» Entries shown
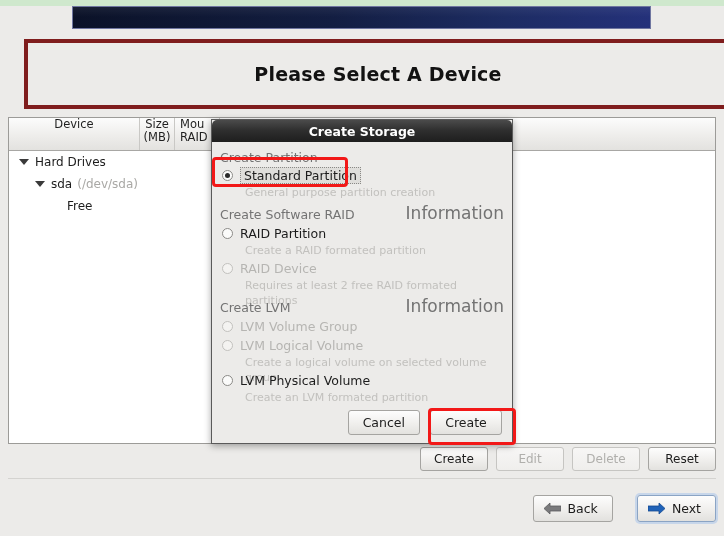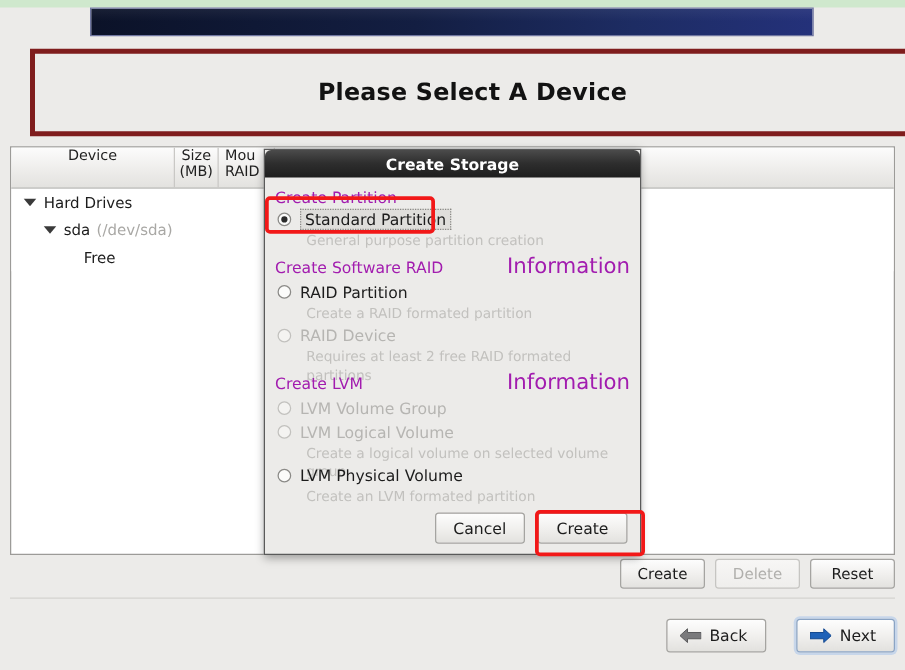--- a/index.html
+++ b/index.html
@@ -103,21 +103,21 @@
   #dialog-titlebar{
     height:22px;
     background:linear-gradient(to bottom,#4b4b4b 0%,#2e2e2e 48%,#1e1e1e 100%);
     border-radius:5px 5px 0 0;
     display:flex;align-items:center;justify-content:center;
     color:#ffffff;font-size:12.5px;font-weight:bold;
   }
   #dialog-body{padding:5px 8px 0 8px;}
   .sec-head{
     display:flex;justify-content:space-between;align-items:baseline;
-    font-size:12.5px;color:#a21caf;margin:3px 0 1px 0;
+    font-size:12.5px;color:#737373;margin:3px 0 1px 0;
   }
   .sec-head .info{font-size:17px;}
   .opt{display:flex;align-items:center;height:19px;margin-left:2px;}
   .radio{
     width:11px;height:11px;border-radius:50%;
     border:1px solid #8b8a87;background:#fbfbfa;
     box-sizing:border-box;margin-right:7px;flex:none;position:relative;
   }
   .radio.on::after{
     content:"";position:absolute;left:2px;top:2px;width:5px;height:5px;
@@ -197,20 +197,21 @@
         <span>Free</span>
       </div>
       <div class="cell-size">20473</div>
     </div>
 
   </div>
 </div>
 
 <div id="action-row">
   <div class="btn">Create</div>
+  <div class="btn disabled">Edit</div>
   <div class="btn disabled">Delete</div>
   <div class="btn">Reset</div>
 </div>
 
 <div id="separator"></div>
 
 <div id="nav-row">
   <div class="navbtn">
     <svg class="arrow" viewBox="0 0 17 13">
       <polygon points="0,6.5 6,1 6,4 17,4 17,9 6,9 6,12" fill="#7a7a7c" stroke="#5b5b5d" stroke-width="0.8"></polygon>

» What the exercise asks
Show, from the records above, every line that includes "height".

» Response area
     height:22px;
   .opt{display:flex;align-items:center;height:19px;margin-left:2px;}
     width:11px;height:11px;border-radius:50%;
     content:"";position:absolute;left:2px;top:2px;width:5px;height:5px;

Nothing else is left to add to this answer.